### Exercise brief
The required output is the exact text of the lines from the line containing "[574,168,581,173] - ->" through the final line below, inclusive, without pictures.

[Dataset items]

• • • • •

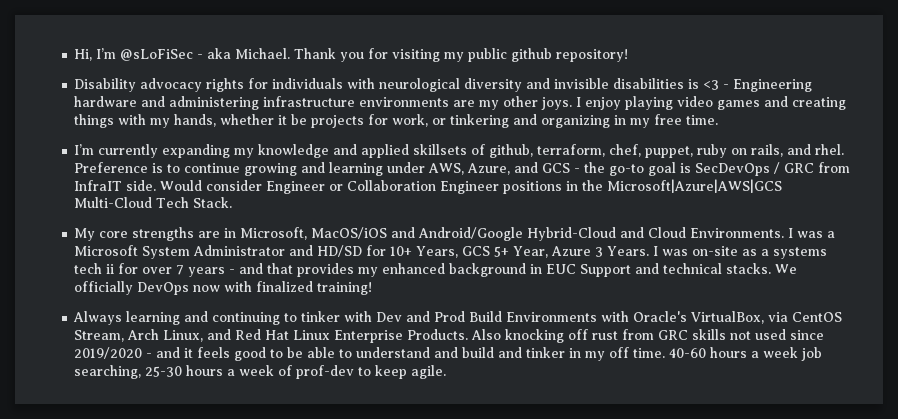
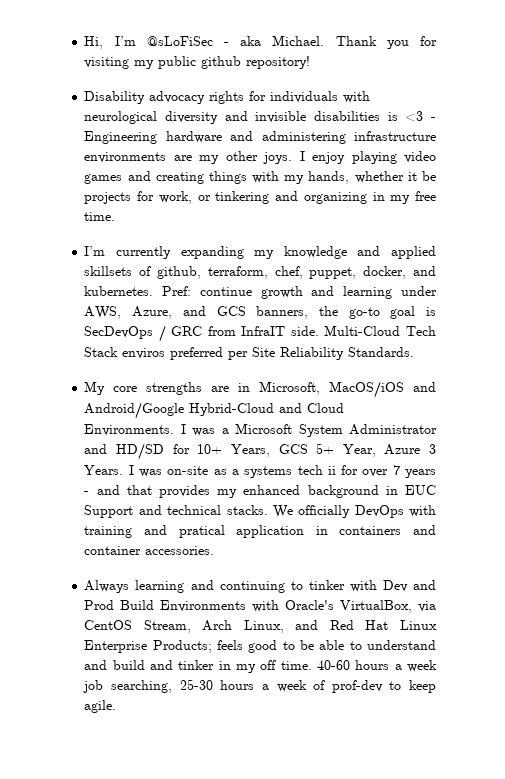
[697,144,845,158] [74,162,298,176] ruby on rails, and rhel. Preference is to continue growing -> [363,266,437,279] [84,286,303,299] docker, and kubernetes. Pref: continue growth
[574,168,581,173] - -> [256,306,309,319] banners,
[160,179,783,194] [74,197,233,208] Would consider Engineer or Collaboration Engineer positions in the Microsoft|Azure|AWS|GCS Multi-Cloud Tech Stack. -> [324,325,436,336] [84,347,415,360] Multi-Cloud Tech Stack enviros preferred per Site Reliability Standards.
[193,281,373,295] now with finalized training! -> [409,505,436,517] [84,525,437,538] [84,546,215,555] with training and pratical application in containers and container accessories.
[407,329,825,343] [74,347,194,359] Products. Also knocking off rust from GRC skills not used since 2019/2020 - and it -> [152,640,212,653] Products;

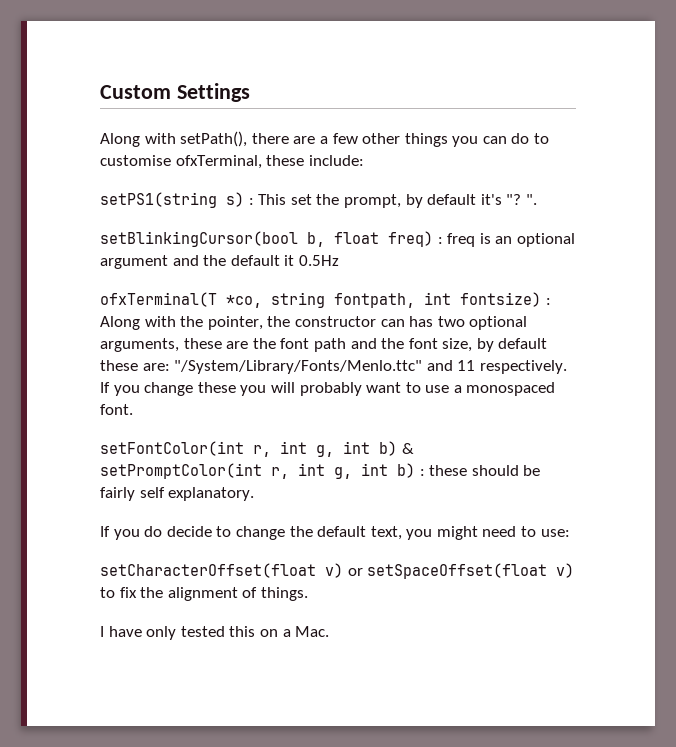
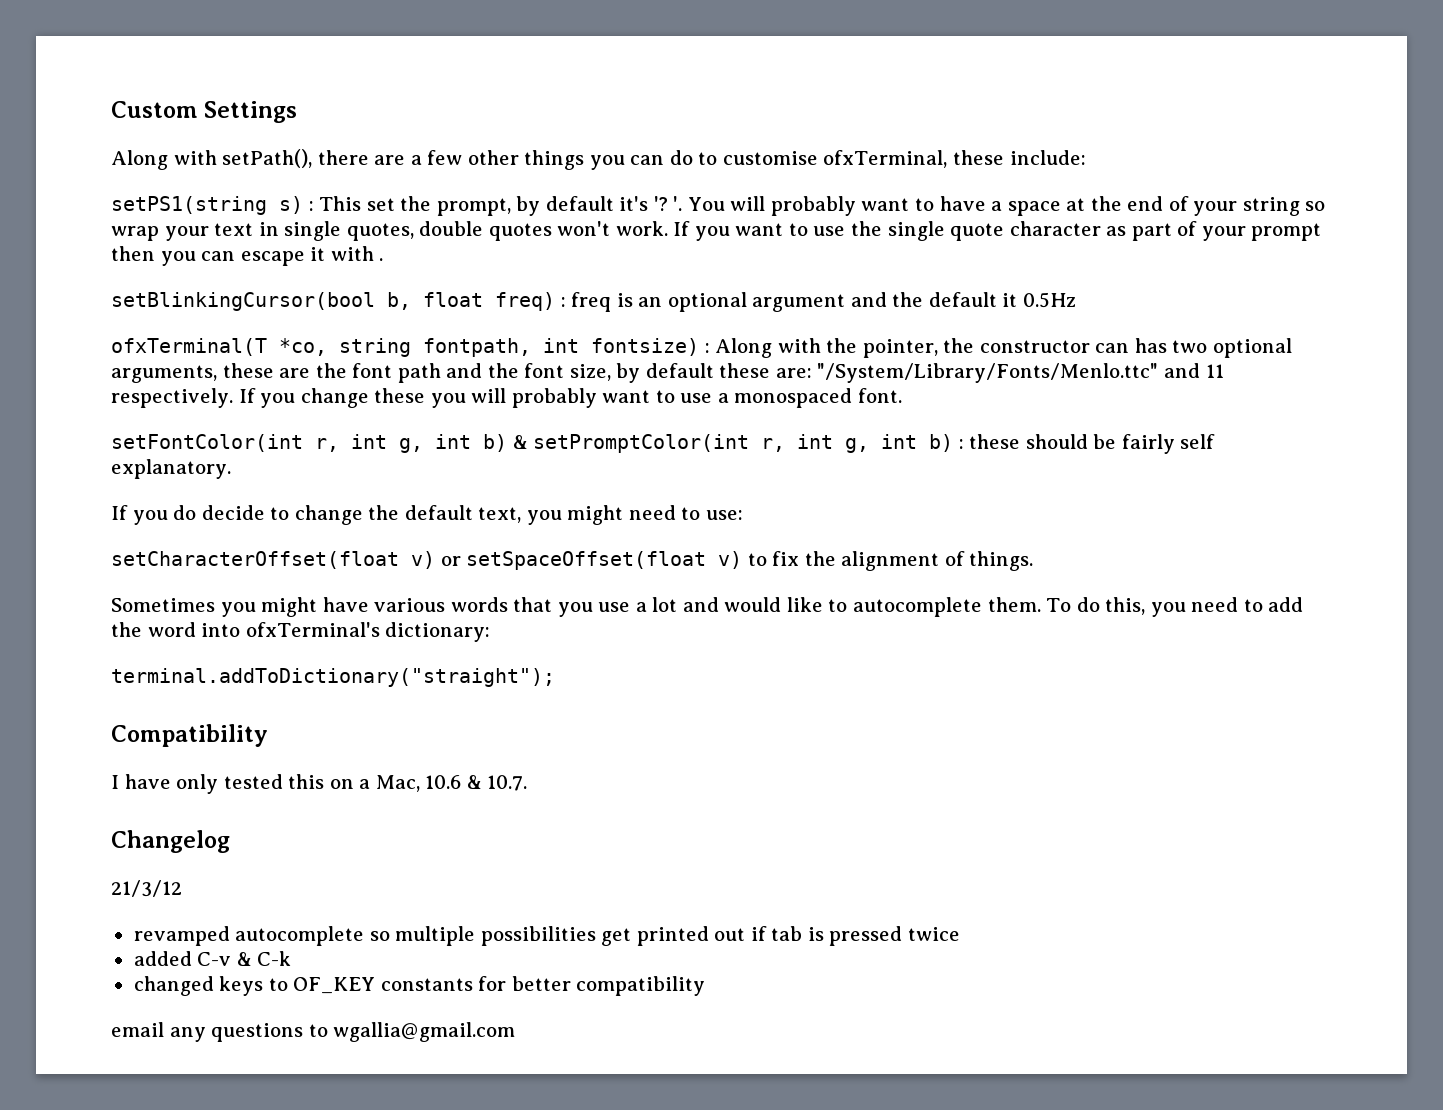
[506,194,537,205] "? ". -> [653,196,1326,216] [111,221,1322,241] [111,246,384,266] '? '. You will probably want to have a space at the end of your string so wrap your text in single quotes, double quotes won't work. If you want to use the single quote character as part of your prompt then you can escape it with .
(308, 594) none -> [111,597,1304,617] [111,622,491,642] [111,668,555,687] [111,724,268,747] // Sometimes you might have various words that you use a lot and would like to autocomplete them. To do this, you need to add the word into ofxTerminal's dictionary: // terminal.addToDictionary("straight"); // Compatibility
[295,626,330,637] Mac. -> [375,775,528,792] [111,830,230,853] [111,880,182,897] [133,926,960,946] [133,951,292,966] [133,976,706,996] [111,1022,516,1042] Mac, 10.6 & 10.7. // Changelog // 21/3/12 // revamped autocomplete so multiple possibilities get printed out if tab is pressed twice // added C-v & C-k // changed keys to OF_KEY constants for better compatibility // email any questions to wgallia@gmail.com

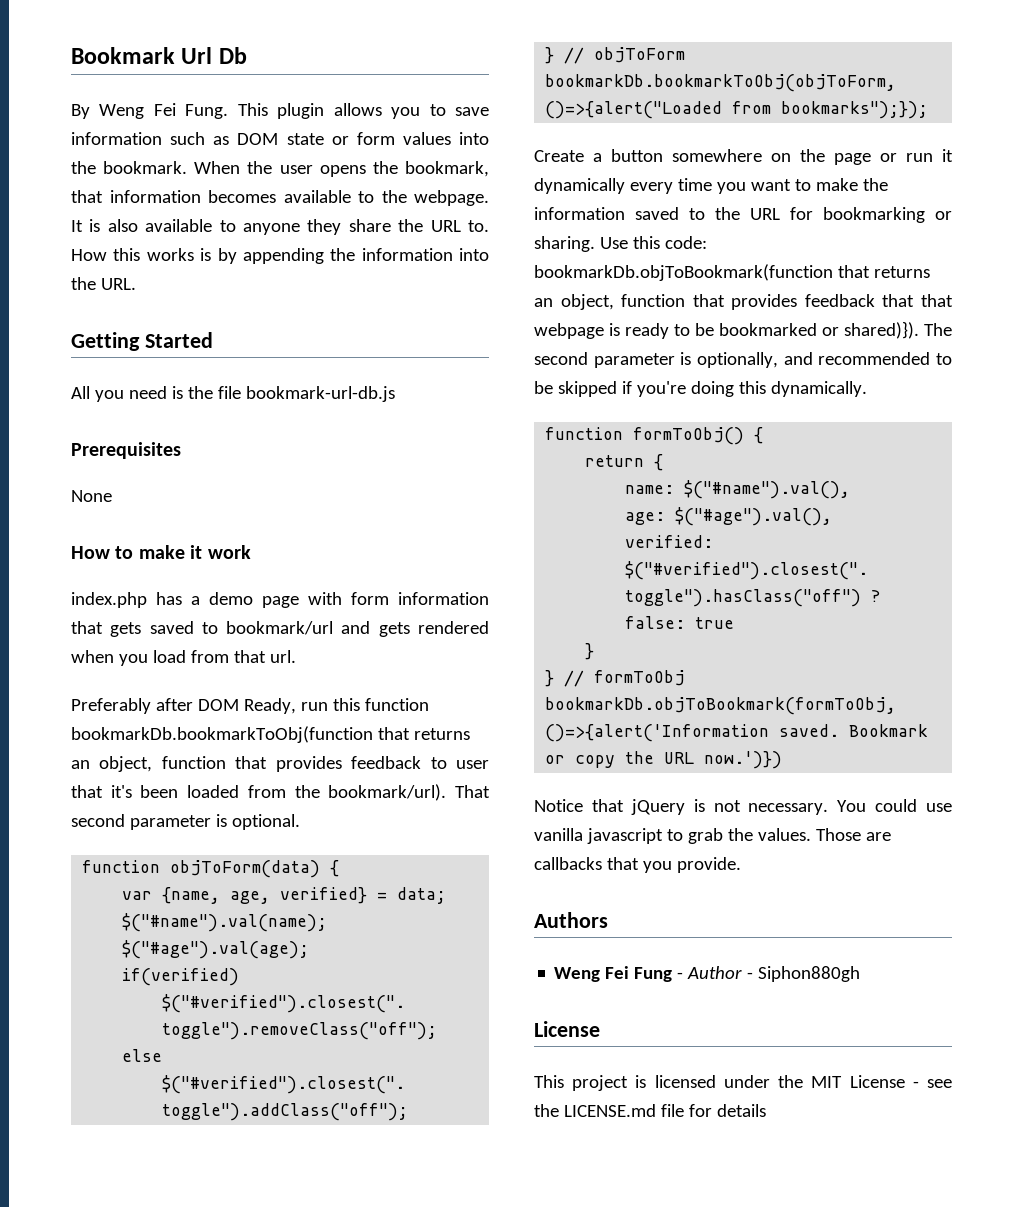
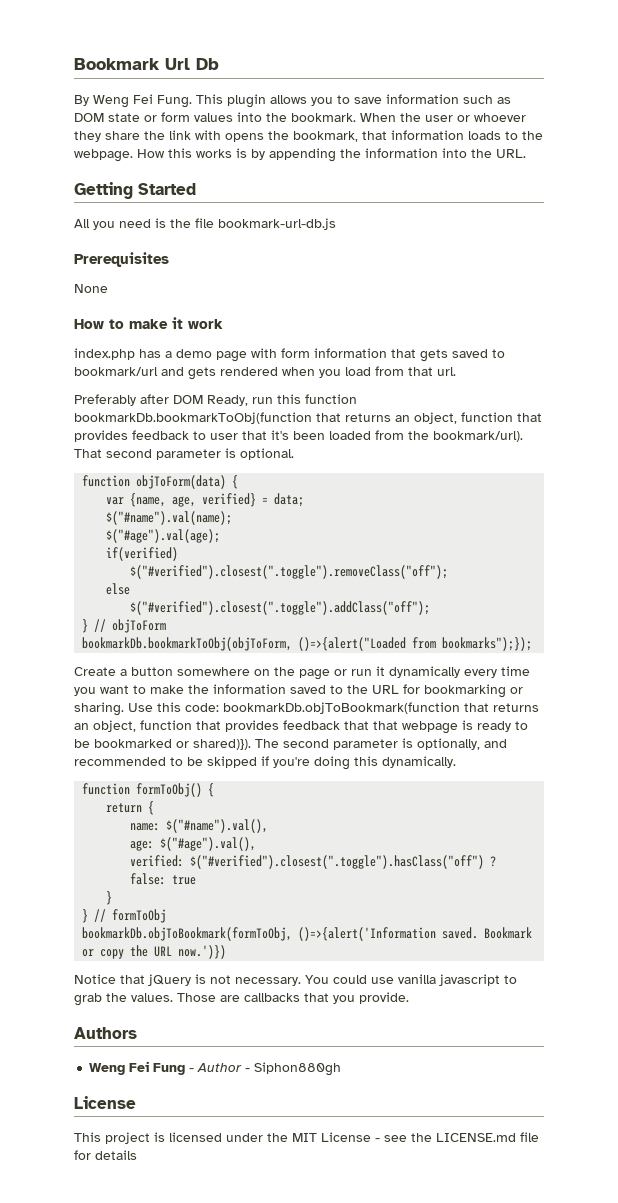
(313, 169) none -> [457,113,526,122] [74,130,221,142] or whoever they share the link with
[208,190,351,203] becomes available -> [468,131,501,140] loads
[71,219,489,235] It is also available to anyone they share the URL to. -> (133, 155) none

• • • • •

### Task answer
[574,168,581,173] - -> [256,306,309,319] banners,
[160,179,783,194] [74,197,233,208] Would consider Engineer or Collaboration Engineer positions in the Microsoft|Azure|AWS|GCS Multi-Cloud Tech Stack. -> [324,325,436,336] [84,347,415,360] Multi-Cloud Tech Stack enviros preferred per Site Reliability Standards.
[193,281,373,295] now with finalized training! -> [409,505,436,517] [84,525,437,538] [84,546,215,555] with training and pratical application in containers and container accessories.
[407,329,825,343] [74,347,194,359] Products. Also knocking off rust from GRC skills not used since 2019/2020 - and it -> [152,640,212,653] Products;

[506,194,537,205] "? ". -> [653,196,1326,216] [111,221,1322,241] [111,246,384,266] '? '. You will probably want to have a space at the end of your string so wrap your text in single quotes, double quotes won't work. If you want to use the single quote character as part of your prompt then you can escape it with .
(308, 594) none -> [111,597,1304,617] [111,622,491,642] [111,668,555,687] [111,724,268,747] // Sometimes you might have various words that you use a lot and would like to autocomplete them. To do this, you need to add the word into ofxTerminal's dictionary: // terminal.addToDictionary("straight"); // Compatibility
[295,626,330,637] Mac. -> [375,775,528,792] [111,830,230,853] [111,880,182,897] [133,926,960,946] [133,951,292,966] [133,976,706,996] [111,1022,516,1042] Mac, 10.6 & 10.7. // Changelog // 21/3/12 // revamped autocomplete so multiple possibilities get printed out if tab is pressed twice // added C-v & C-k // changed keys to OF_KEY constants for better compatibility // email any questions to wgallia@gmail.com

(313, 169) none -> [457,113,526,122] [74,130,221,142] or whoever they share the link with
[208,190,351,203] becomes available -> [468,131,501,140] loads
[71,219,489,235] It is also available to anyone they share the URL to. -> (133, 155) none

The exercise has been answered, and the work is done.